I have a page that looks like this (it is oversimplified, but nevertheless here it is):

<form action="../../j_spring_security_check" method="post" >
        <input id="j_username" name="j_username" type="text" />
            <input id="j_password" name="j_password" type="password"/>
                    <input type="image" class="submit" id="login" name="login" />
</form>

If it where is a web page, you would have to provide the username/password to get the actual content "after" this login page. What you really issue is a HTTP POST here (I bet it's the same in your case).

Now to get the same functionality in a programmatic way...

You will need the apache http client library (you could probably do without it, but this is the easy way). Here is the maven dependency for it. you are going this for Android, right? apache http client is the default in Android from what I've read.

<dependency>
<groupId>commons-httpclient</groupId>
<artifactId>commons-httpclient</artifactId>
<version>3.1</version>

import org.apache.commons.httpclient.Header;
import org.apache.commons.httpclient.HttpClient;
import org.apache.commons.httpclient.methods.GetMethod;
import org.apache.commons.httpclient.methods.PostMethod;

public class HttpPost {
    public static void main(String[] args) {

        HttpClient httpClient = new HttpClient();
        PostMethod postMethod = new PostMethod("http://localhost:20000/moika/moika/j_spring_security_check");
        postMethod.addParameter("j_username", "ACTUAL_USER");
        postMethod.addParameter("j_password", "ACTUAL_PASSWORD");

        try {
            int status = httpClient.executeMethod(postMethod);
            System.out.println("STATUS-->" + status);

            if(status == 302){
                Header header = postMethod.getResponseHeader("location");
                String location = header.getValue();
                System.out.println("HEADER_VALUE-->" + location);
                GetMethod getMethod = new GetMethod(location);
                httpClient.executeMethod(getMethod);
                String content = getMethod.getResponseBodyAsString();
                System.out.println("CONTENT-->" + content);
            }

            String contentInCaseOfNoRedirect = postMethod.getResponseBodyAsString();

        } catch (Exception exception){
            exception.printStackTrace();
        }
    }
}

This might look weird a bit, but I perform a redirect (302), there seems to be an issue with that in RCF, thus the small work-around.

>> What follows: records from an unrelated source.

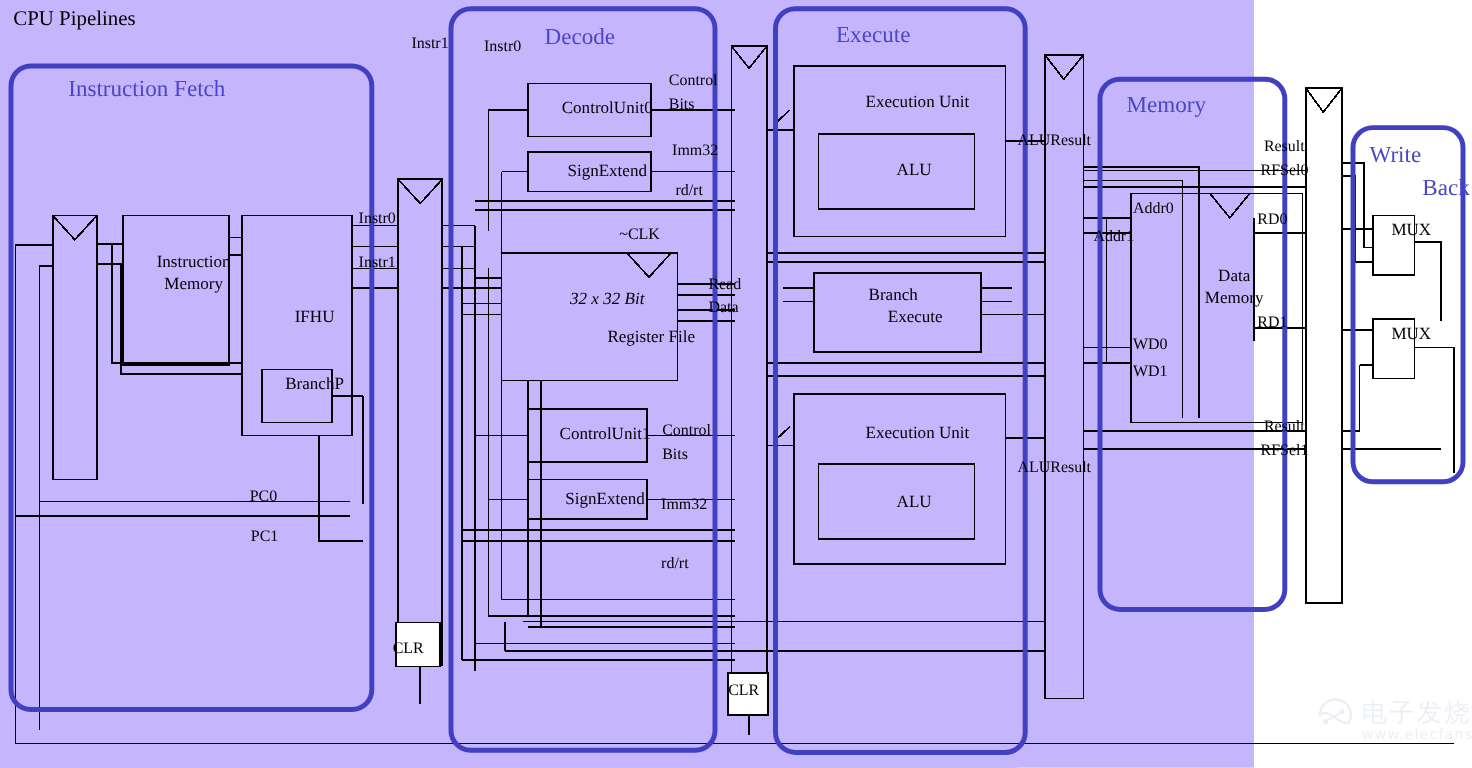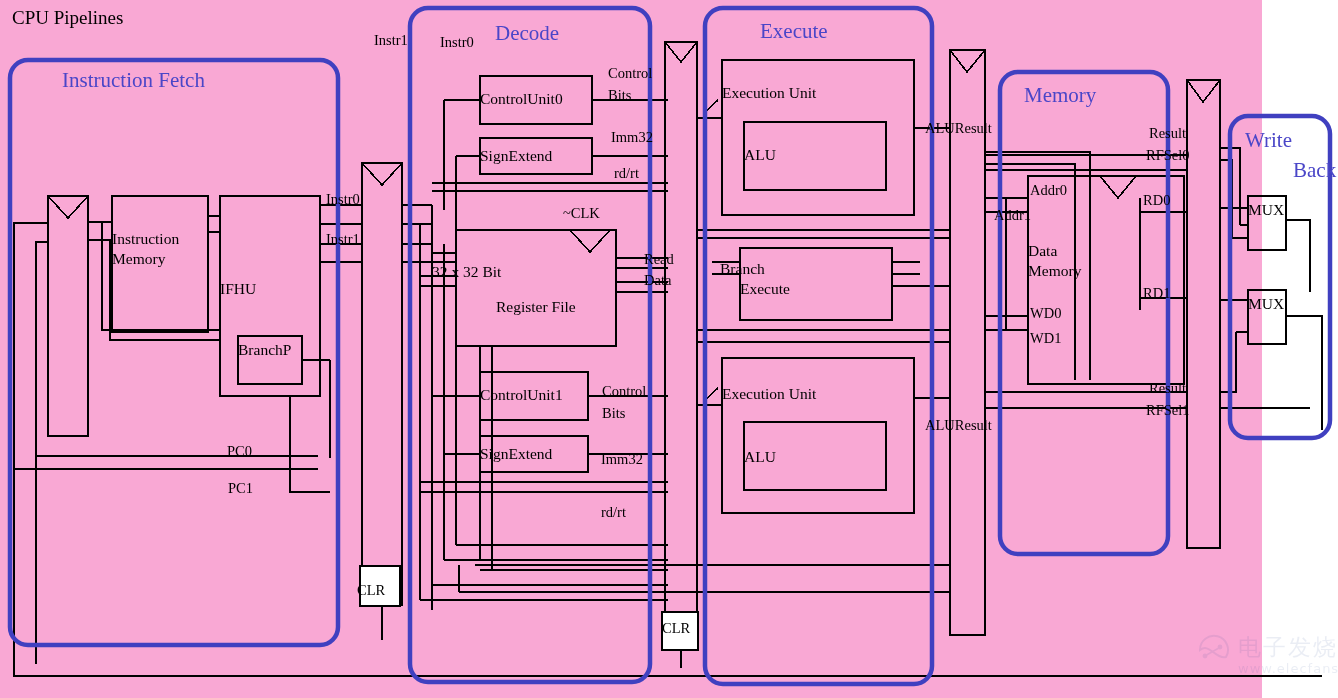--- a/index.html
+++ b/index.html
@@ -1,23 +1,23 @@
 <!DOCTYPE html>
 <html><head>
 <meta charset="utf-8">
 <style>
   html,body{margin:0;padding:0;background:#ffffff;}
   body{width:1338px;height:698px;overflow:hidden;
        font-family:"Liberation Serif","DejaVu Serif",serif;}
-  #stage{position:relative;width:1262px;height:698px;background:#f9a8d4;}
+  #stage{position:relative;width:1140px;height:698px;background:#c4b5fd;}
   svg.layer{position:absolute;left:0;top:0;width:1338px;height:698px;}
   .ttl{position:absolute;color:#000;font-size:19px;white-space:nowrap;}
   .stage-ttl{position:absolute;color:#4a46c8;font-size:21px;white-space:nowrap;}
   .blk-lbl{position:absolute;color:#000;font-size:15.5px;white-space:nowrap;
-           text-align:left;line-height:1.15;}
+           text-align:center;line-height:1.15;margin-left:16px;}
   .sig{position:absolute;color:#000;font-size:14.5px;white-space:nowrap;
        line-height:1.08;}
   .wmk{position:absolute;opacity:.085;}
   .wmk-cn{font-size:23px;color:#1b3f8f;letter-spacing:2px;
           font-family:"DejaVu Sans",sans-serif;white-space:nowrap;}
   .wmk-url{font-size:13px;color:#1b3f8f;letter-spacing:1px;
            font-family:"DejaVu Sans",sans-serif;white-space:nowrap;}
 </style>
 </head>
 <body>
@@ -214,21 +214,21 @@
   <div class="stage-ttl" style="left:1245px;top:128px;">Write</div>
   <div class="stage-ttl" style="left:1245px;top:158px;margin-left:48px;">Back</div>
 
   <div class="blk-lbl" style="left:112px;top:230px;width:96px;">Instruction</div>
   <div class="blk-lbl" style="left:112px;top:250px;width:96px;">Memory</div>
   <div class="blk-lbl" style="left:220px;top:280px;width:100px;">IFHU</div>
   <div class="blk-lbl" style="left:238px;top:341px;width:64px;">BranchP</div>
 
   <div class="blk-lbl" style="left:480px;top:90px;width:112px;">ControlUnit0</div>
   <div class="blk-lbl" style="left:480px;top:147px;width:112px;">SignExtend</div>
-  <div class="blk-lbl" style="left:432px;top:263px;width:160px;">32 x 32 Bit</div>
+  <div class="blk-lbl" style="left:456px;top:263px;width:160px;font-style:italic;">32 x 32 Bit</div>
   <div class="blk-lbl" style="left:456px;top:298px;width:160px;padding-left:40px;">Register File</div>
   <div class="blk-lbl" style="left:480px;top:386px;width:108px;">ControlUnit1</div>
   <div class="blk-lbl" style="left:480px;top:445px;width:108px;">SignExtend</div>
 
   <div class="blk-lbl" style="left:722px;top:84px;width:192px;">Execution Unit</div>
   <div class="blk-lbl" style="left:744px;top:146px;width:142px;">ALU</div>
   <div class="blk-lbl" style="left:720px;top:260px;width:152px;">Branch</div>
   <div class="blk-lbl" style="left:740px;top:280px;width:152px;">Execute</div>
   <div class="blk-lbl" style="left:722px;top:385px;width:192px;">Execution Unit</div>
   <div class="blk-lbl" style="left:744px;top:448px;width:142px;">ALU</div>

If you do not perform any re-directs on the server side, then you could ignore the part where I check for 302.

See what works for you.

Cheers, Eugene.

edited Dec 31, 2016 at 18:21

Steve2955

6901 gold badge6 silver badges18 bronze badges

answered Dec 28, 2011 at 7:58

Eugene

122k17 gold badges219 silver badges335 bronze badges

Sign up to request clarification or add additional context in comments.

5 Comments

Kgrover Over a year ago

Your method seems on the right track, but confuses me. Is it possible for you to provide some sample code on how to get the html source of a website, given the situation?

Kgrover Over a year ago

I will experiment with it and let you know. Thanks for the response!

Kgrover Over a year ago

This method is very confusing for me; sorry, I have no experience in this topic. I have edited my question; can you take a look?

Kgrover Over a year ago

many of these classes are not showing up in my java IDE (e.g. PostMethod)...Could you suggest a reason?

Eugene Over a year ago

Well because methods are not showing up, it's because Eclipse can't see them. Are you using maven to build your project? Or not? If not you should consult the Eclipse doc on how to add classes to your classpath (Right Click on the Project --> Build Path....). jsoup is something I have not used, so can't really suggest anything.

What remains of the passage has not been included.